Edit difference data:

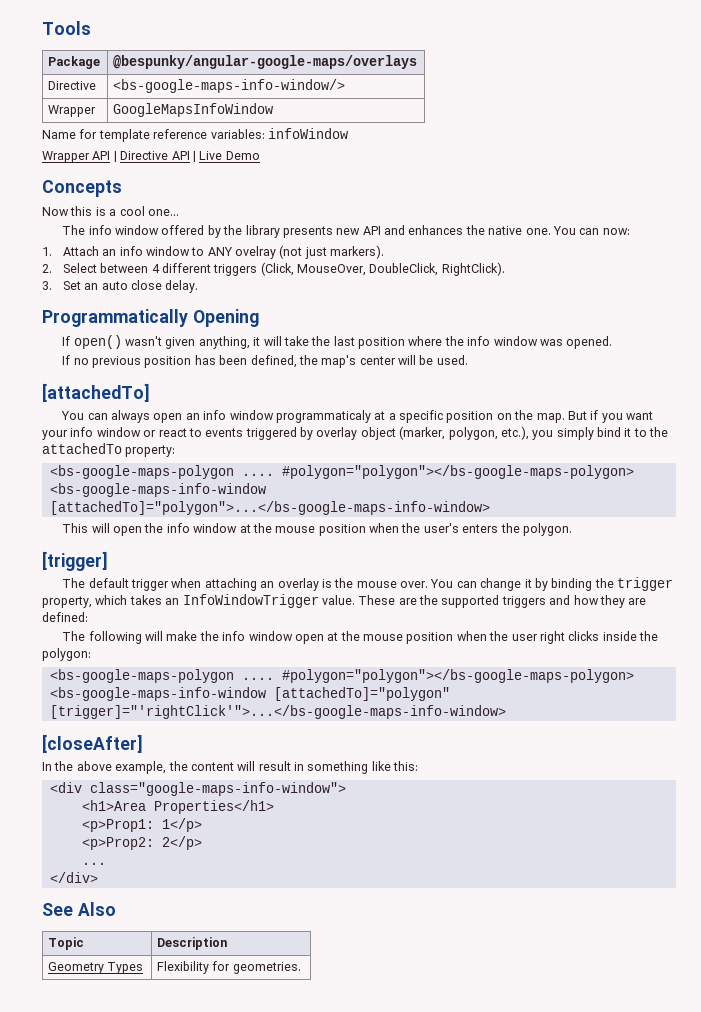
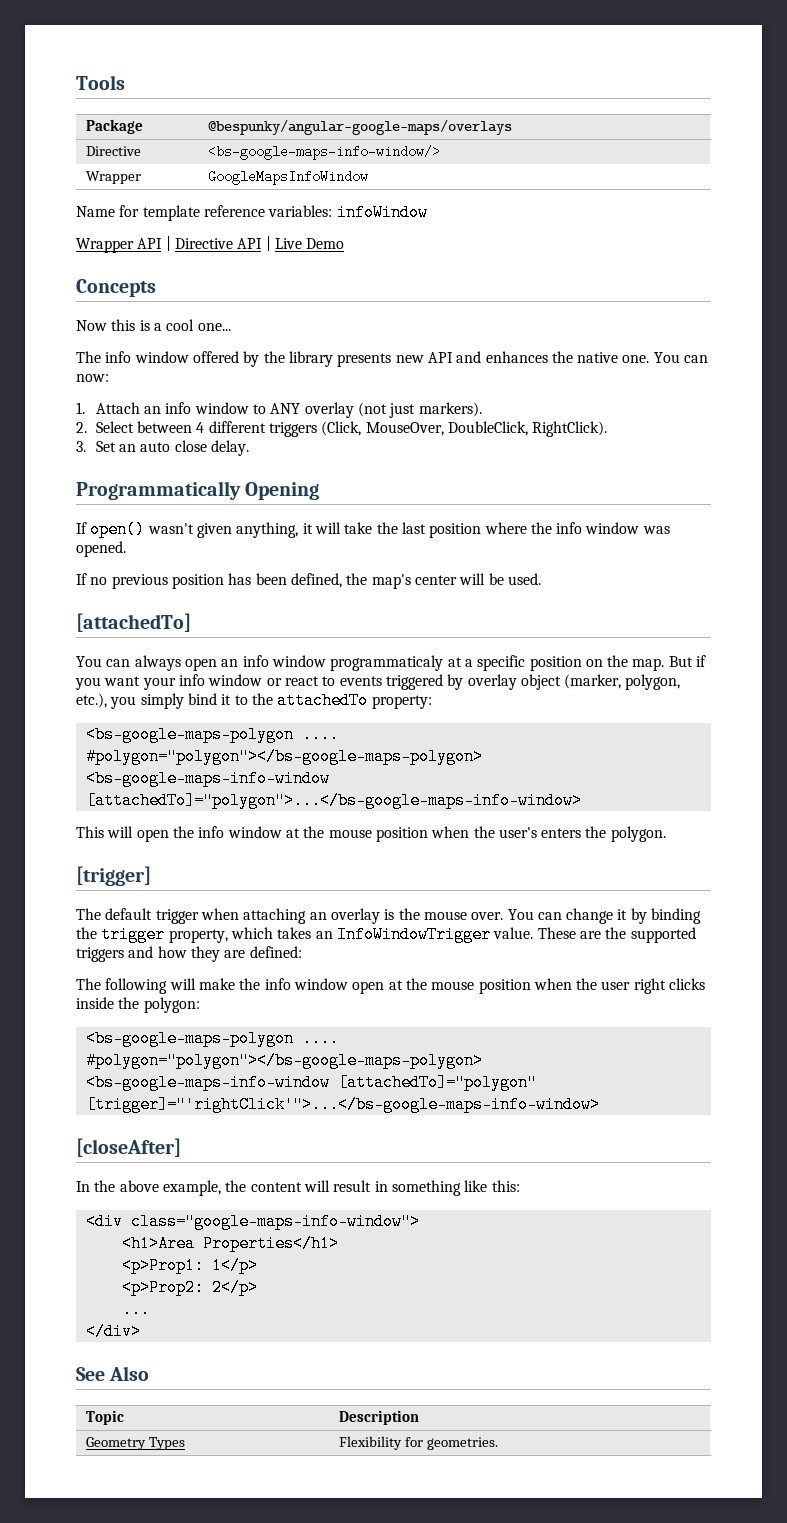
[235,246,277,259] ovelray -> [304,402,354,418] overlay

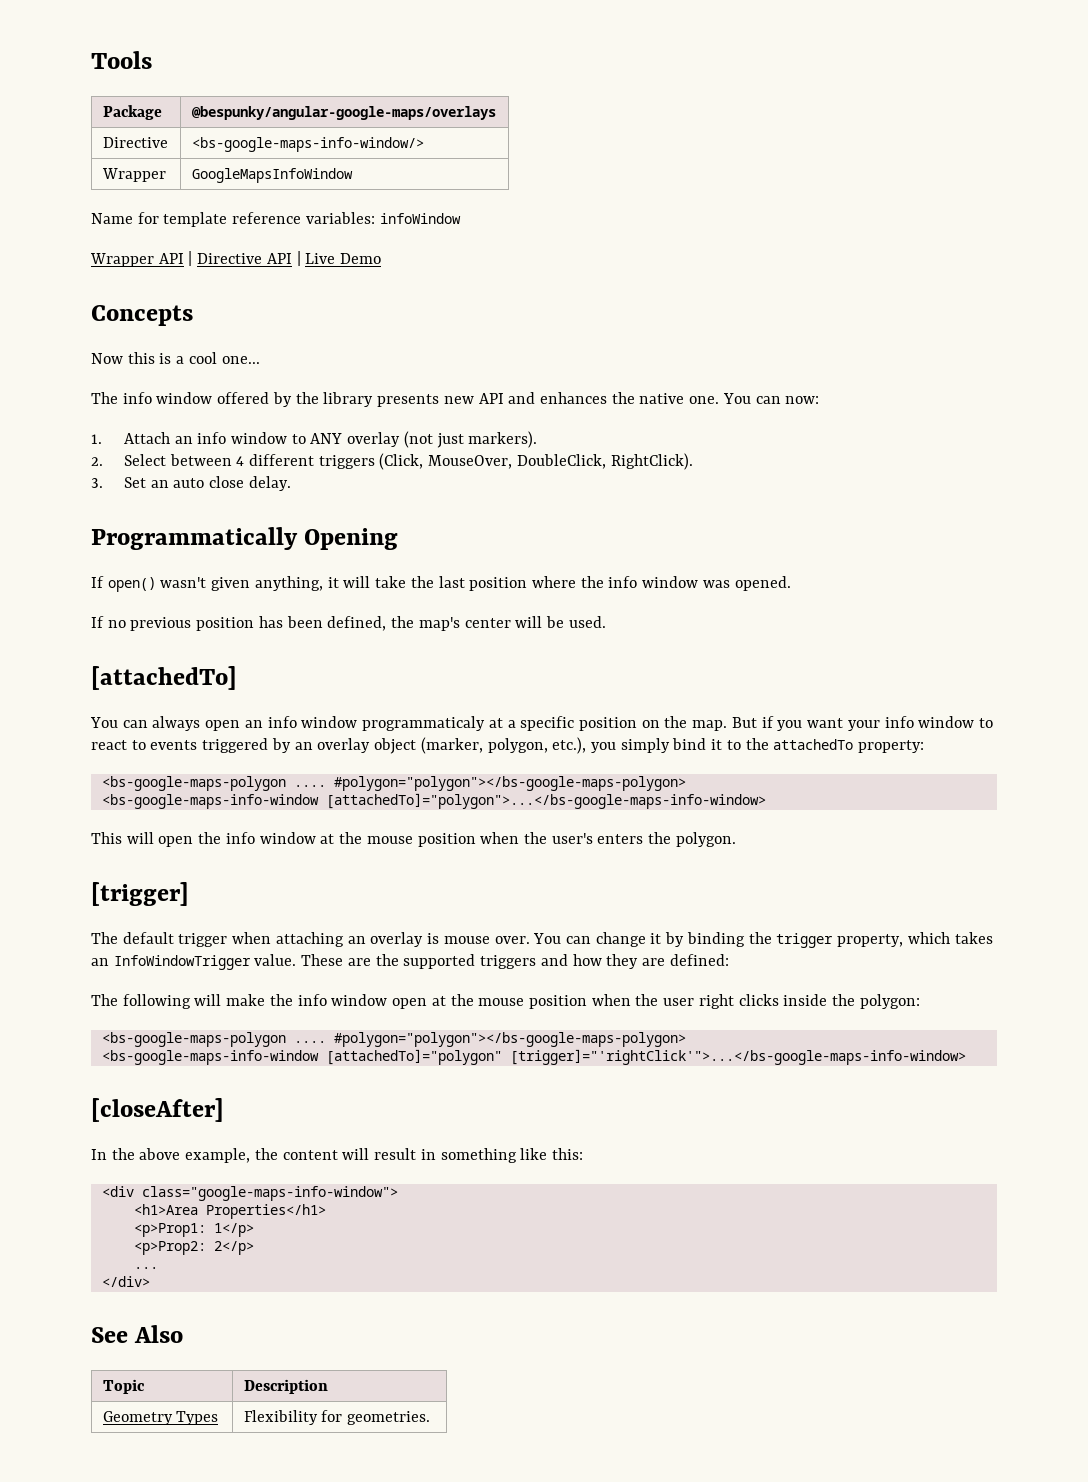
[266,678,282,686] or -> [978,718,993,728] to
(464, 682) none -> [294,742,313,750] an
[398,908,420,920] the -> (440, 938) none

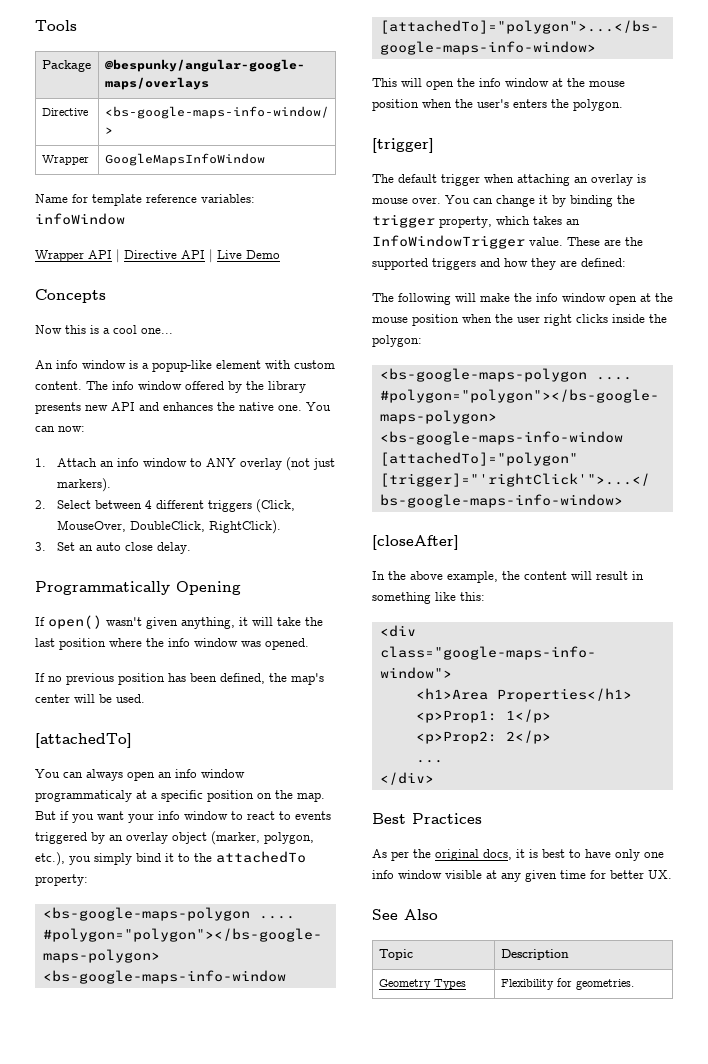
(260, 360) none -> [35,360,335,372] [35,381,82,390] An info window is a popup-like element with custom content.
(150, 1281) none -> [372,813,482,824] [372,849,664,861] [372,870,672,882] // Best Practices // As per the original docs, it is best to have only one info window visible at any given time for better UX.

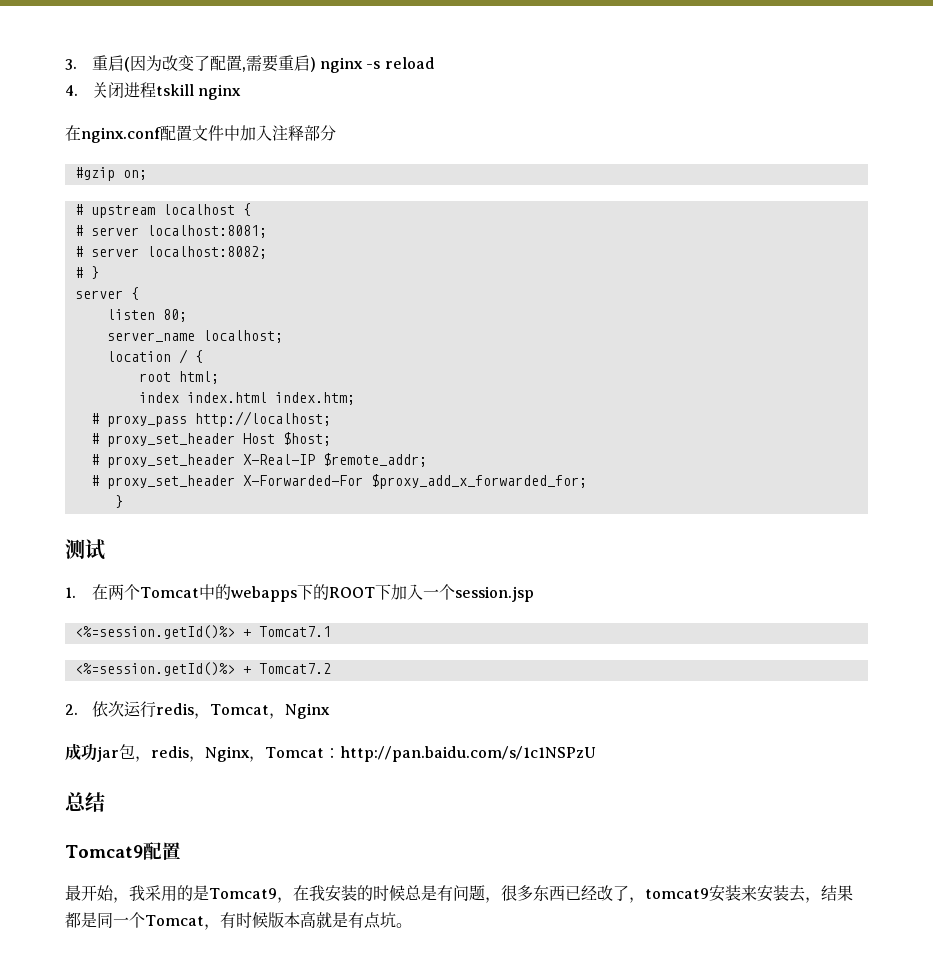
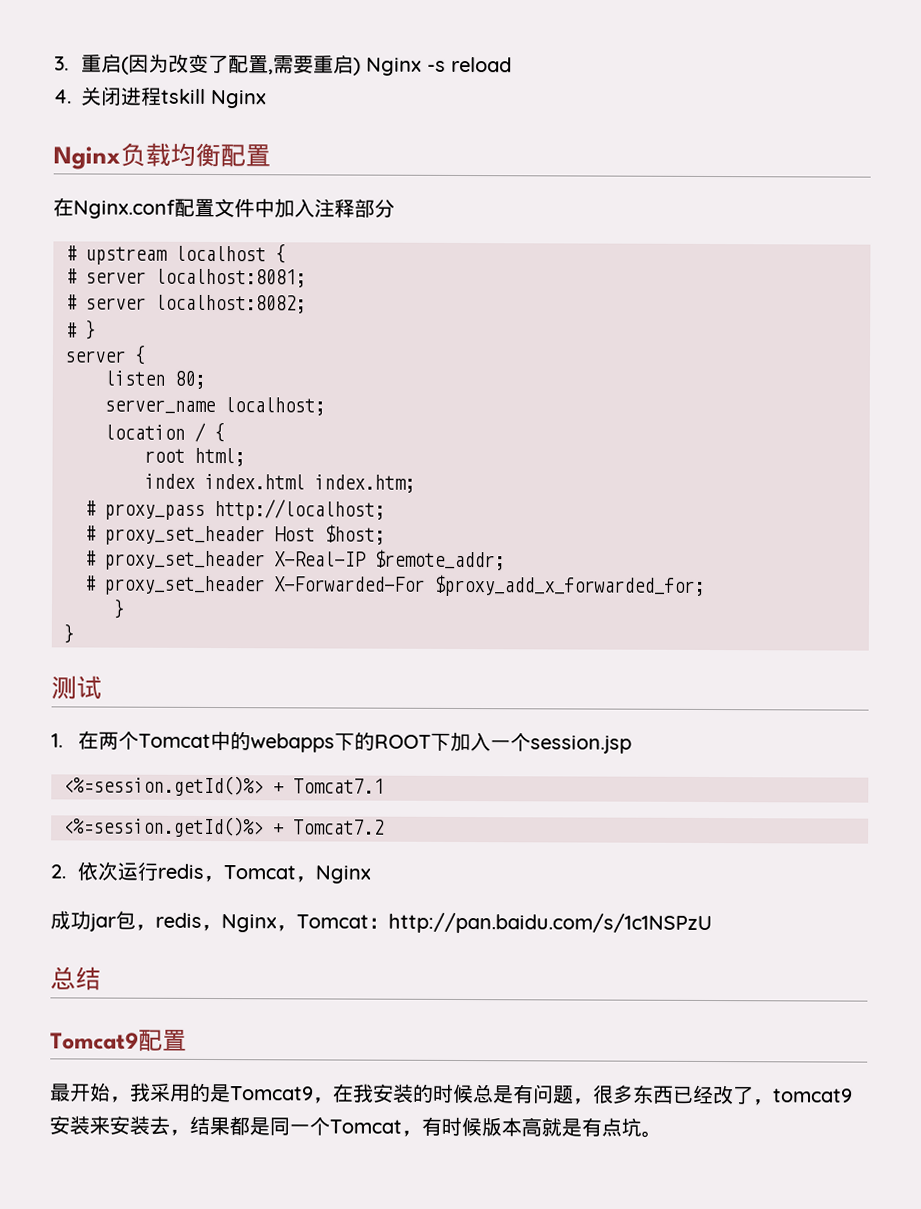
[320,57,364,73] nginx -> [365,57,422,76] Nginx
[198,84,242,100] [65,125,161,143] nginx // 在nginx.conf -> [210,89,267,109] [53,142,271,170] [53,197,175,219] Nginx // Nginx负载均衡配置 // 在Nginx.conf
[74,167,147,181] // #gzip on; -> (395, 208) none
(123, 501) none -> [63,623,74,644] // }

◆ Assignment ◆
Transcribe all of the lines above exactly as given. The pictures stay out.

◆ Answer below ◆
[235,246,277,259] ovelray -> [304,402,354,418] overlay

[266,678,282,686] or -> [978,718,993,728] to
(464, 682) none -> [294,742,313,750] an
[398,908,420,920] the -> (440, 938) none

(260, 360) none -> [35,360,335,372] [35,381,82,390] An info window is a popup-like element with custom content.
(150, 1281) none -> [372,813,482,824] [372,849,664,861] [372,870,672,882] // Best Practices // As per the original docs, it is best to have only one info window visible at any given time for better UX.

[320,57,364,73] nginx -> [365,57,422,76] Nginx
[198,84,242,100] [65,125,161,143] nginx // 在nginx.conf -> [210,89,267,109] [53,142,271,170] [53,197,175,219] Nginx // Nginx负载均衡配置 // 在Nginx.conf
[74,167,147,181] // #gzip on; -> (395, 208) none
(123, 501) none -> [63,623,74,644] // }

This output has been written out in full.